2

I am using web harvest. However, I want to scrape data from the URL:

http://derstandard.at/anzeiger/immoweb/Suchergebnis.aspx?Regionen=9&Bezirke=&Arten=&AngebotTyp=&timestamp=1363305908912

My code is:

<?xml version="1.0" encoding="UTF-8"?>

<config>
    <var-def name="google">
    <html-to-xml>
    <http url="http://derstandard.at/anzeiger/immoweb/Suchergebnis.aspx?Regionen=9&Bezirke=&Arten=&AngebotTyp=&timestamp=1363305908912"></http>
    </html-to-xml>
    </var-def>
</config>

However I get:

Reference to the entity Bezirke has to end with an ';'

I do not understand what is meant by web harvest, with the ';'?

user2051347
  • 1,609
  • 4
  • 23
  • 34
  • 1
    I am not sure how you are going o harvest the web, but I will recommend you to use Jsoup.
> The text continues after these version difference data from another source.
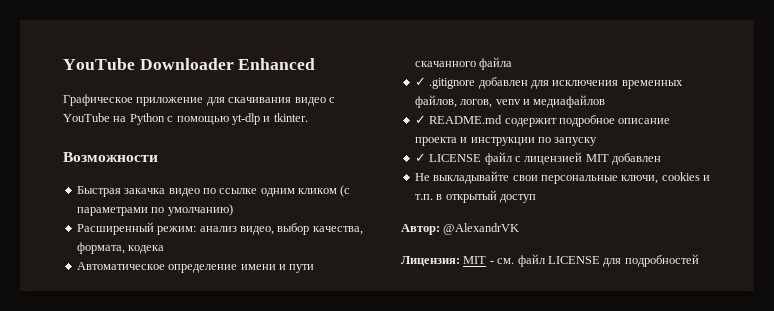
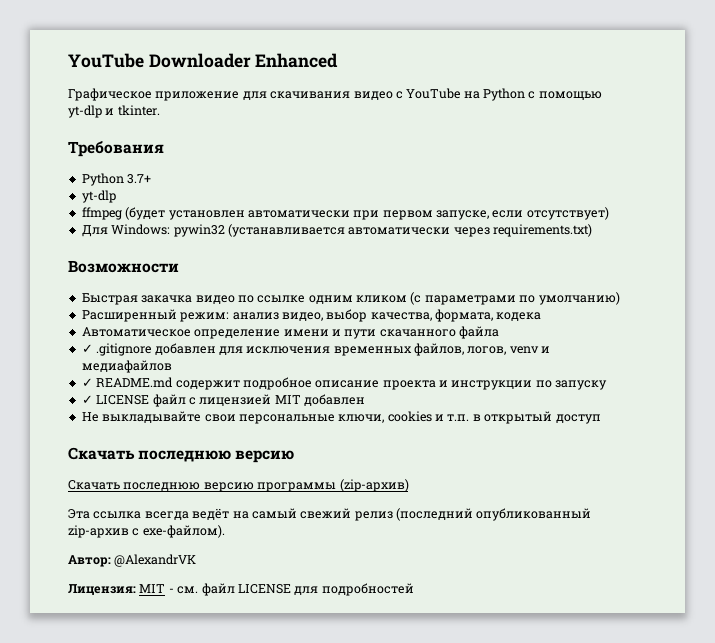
+ Требования
+ Python 3.7+
+ yt-dlp
+ ffmpeg (будет установлен автоматически при первом запуске, если отсутствует)
+ Для Windows: pywin32 (устанавливается автоматически через requirements.txt)
  Не выкладывайте свои персональные ключи, cookies и т.п. в открытый доступ
+ Скачать последнюю версию
+ Скачать последнюю версию программы (zip-архив)
+ Эта ссылка всегда ведёт на самый свежий релиз (последний опубликованный zip-архив с exe-файлом).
It's really easy and useful. – cwhsu Mar 15 '13 at 00:23

2 Answers2

1

I don't know too much about web-harvesting, but their example has this:

<xpath expression="//a[@shape='rect']/@href">
    <html-to-xml>
        <http url="http://www.somesite.com/"/>
    </html-to-xml>
</xpath>

<http url =".." />

Whereas your code has

<http url = ".."></http> 

Maybe this is your problem? No need for closing tag

1

You should encode ampresands in your url ie. change every & with &amp;.

Josip Maslac
  • 270
  • 3
  • 8